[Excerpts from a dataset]
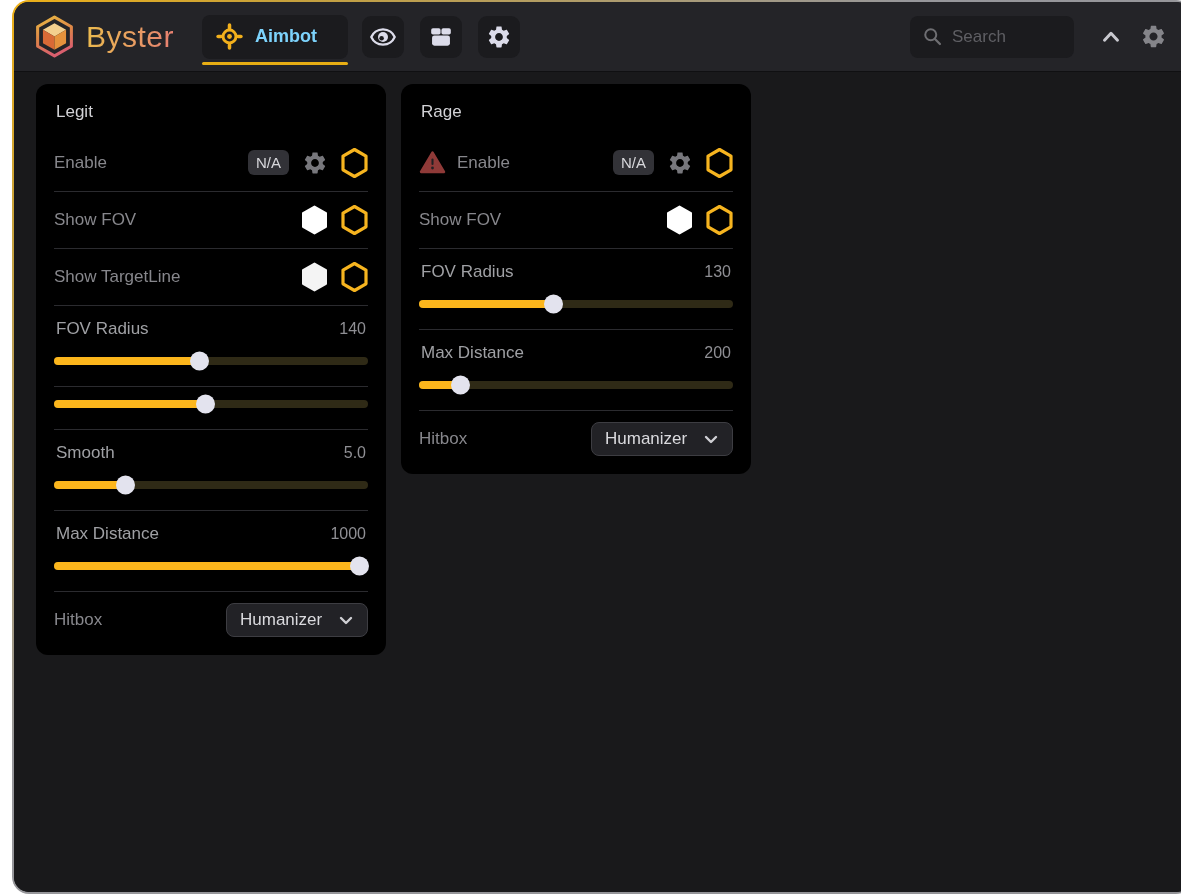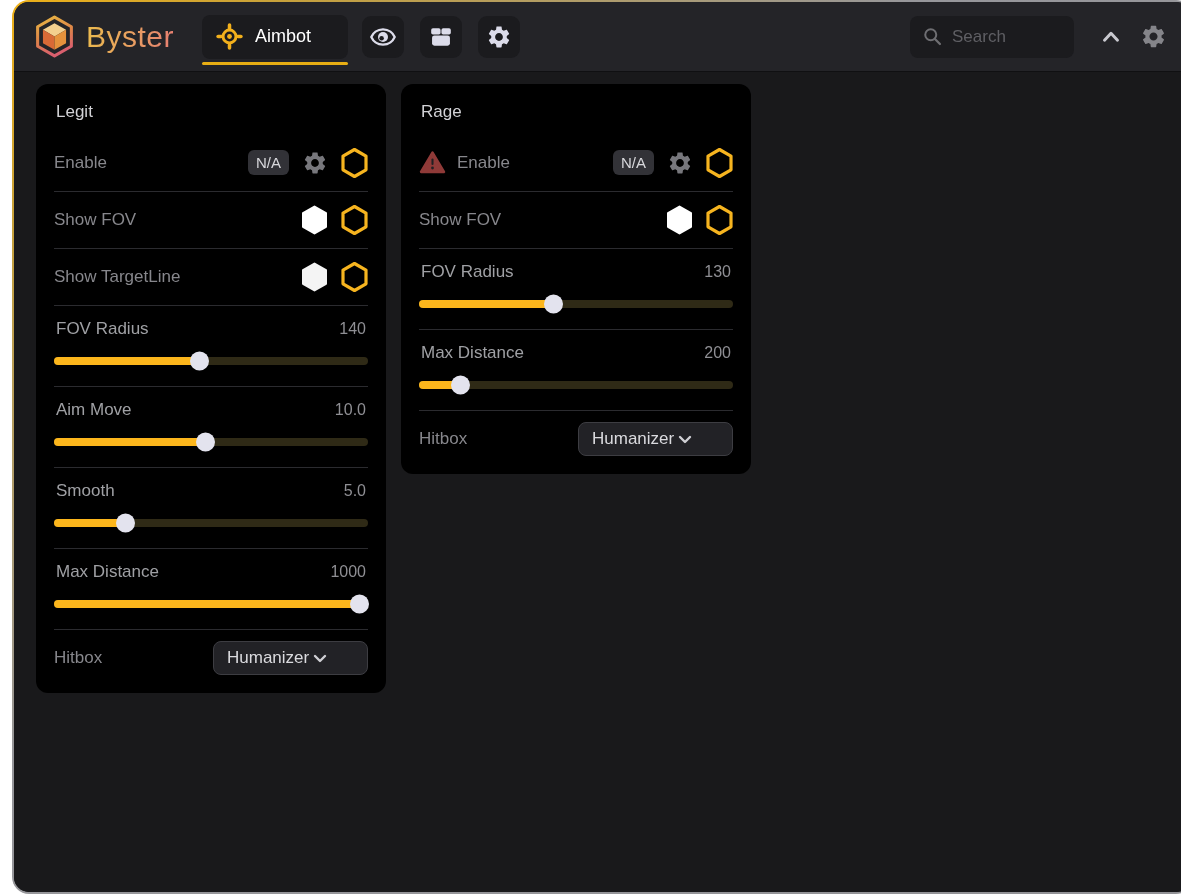--- a/index.html
+++ b/index.html
@@ -39,7 +39,7 @@
     display: flex; align-items: center; gap: 12px;
     padding: 0 14px; cursor: pointer;
   }
-  .tab-label { color: #ffffff; font-size: 18px; font-weight: 400; }
+  .tab-label { color: #7dd3fc; font-size: 18px; font-weight: 700; }
   .tab-underline {
     position: absolute; left: 0; right: 0; bottom: -6px;
     height: 3px; border-radius: 2px; background: #e8ae14;

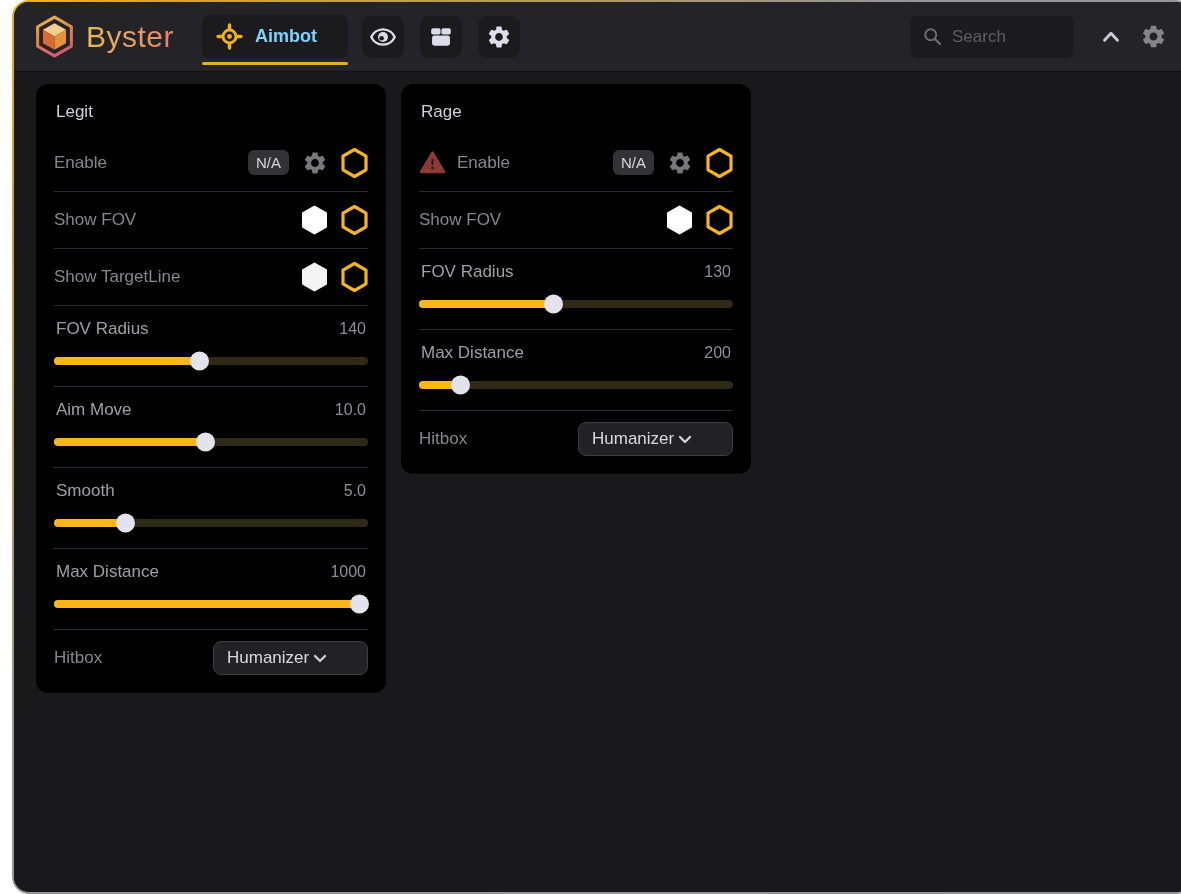--- a/index.html
+++ b/index.html
@@ -273,10 +273,6 @@
         </div>
 
         <div class="row row-slider">
-          <div class="slider-head">
-            <span class="lbl lbl-bright">Aim Move</span>
-            <span class="val">10.0</span>
-          </div>
           <div class="track">
             <div class="fill" style="width: 48.5%;">
               <div class="thumb"></div>

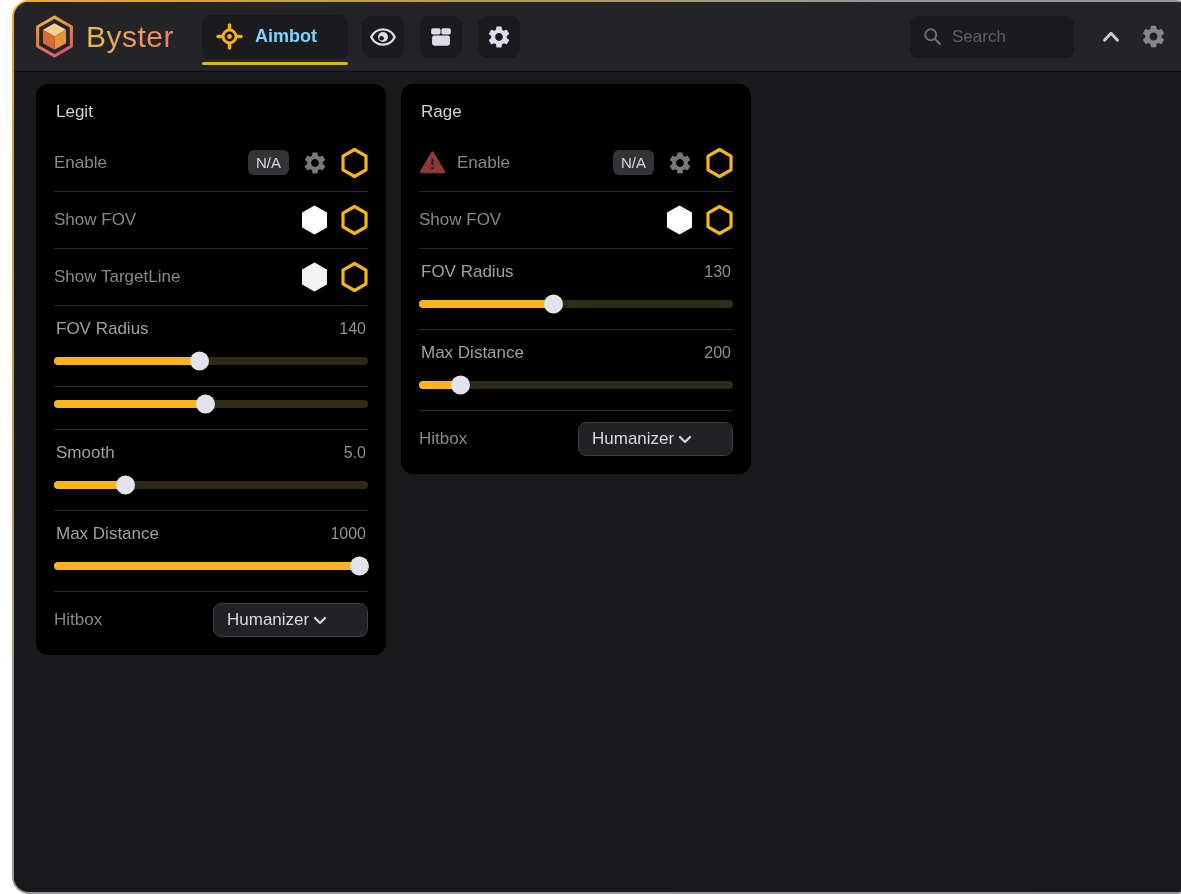--- a/index.html
+++ b/index.html
@@ -113,9 +113,9 @@
     background: #e3e3ee; cursor: grab;
   }
   .dropdown {
-    width: 155px; height: 34px;
+    width: 142px; height: 34px;
     background: #222226; border: 1px solid #3d3d42; border-radius: 8px;
-    display: flex; align-items: center; 
+    display: flex; align-items: center; justify-content: space-between;
     padding: 0 10px 0 13px; cursor: pointer;
   }
   .dropdown span { color: #dadade; font-size: 17px; }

__What is needed__
Each line above is to be repeated exactly as written; no picture is carried over.

__Reply to the task__
--- a/index.html
+++ b/index.html
@@ -39,7 +39,7 @@
     display: flex; align-items: center; gap: 12px;
     padding: 0 14px; cursor: pointer;
   }
-  .tab-label { color: #ffffff; font-size: 18px; font-weight: 400; }
+  .tab-label { color: #7dd3fc; font-size: 18px; font-weight: 700; }
   .tab-underline {
     position: absolute; left: 0; right: 0; bottom: -6px;
     height: 3px; border-radius: 2px; background: #e8ae14;

--- a/index.html
+++ b/index.html
@@ -273,10 +273,6 @@
         </div>
 
         <div class="row row-slider">
-          <div class="slider-head">
-            <span class="lbl lbl-bright">Aim Move</span>
-            <span class="val">10.0</span>
-          </div>
           <div class="track">
             <div class="fill" style="width: 48.5%;">
               <div class="thumb"></div>

--- a/index.html
+++ b/index.html
@@ -113,9 +113,9 @@
     background: #e3e3ee; cursor: grab;
   }
   .dropdown {
-    width: 155px; height: 34px;
+    width: 142px; height: 34px;
     background: #222226; border: 1px solid #3d3d42; border-radius: 8px;
-    display: flex; align-items: center; 
+    display: flex; align-items: center; justify-content: space-between;
     padding: 0 10px 0 13px; cursor: pointer;
   }
   .dropdown span { color: #dadade; font-size: 17px; }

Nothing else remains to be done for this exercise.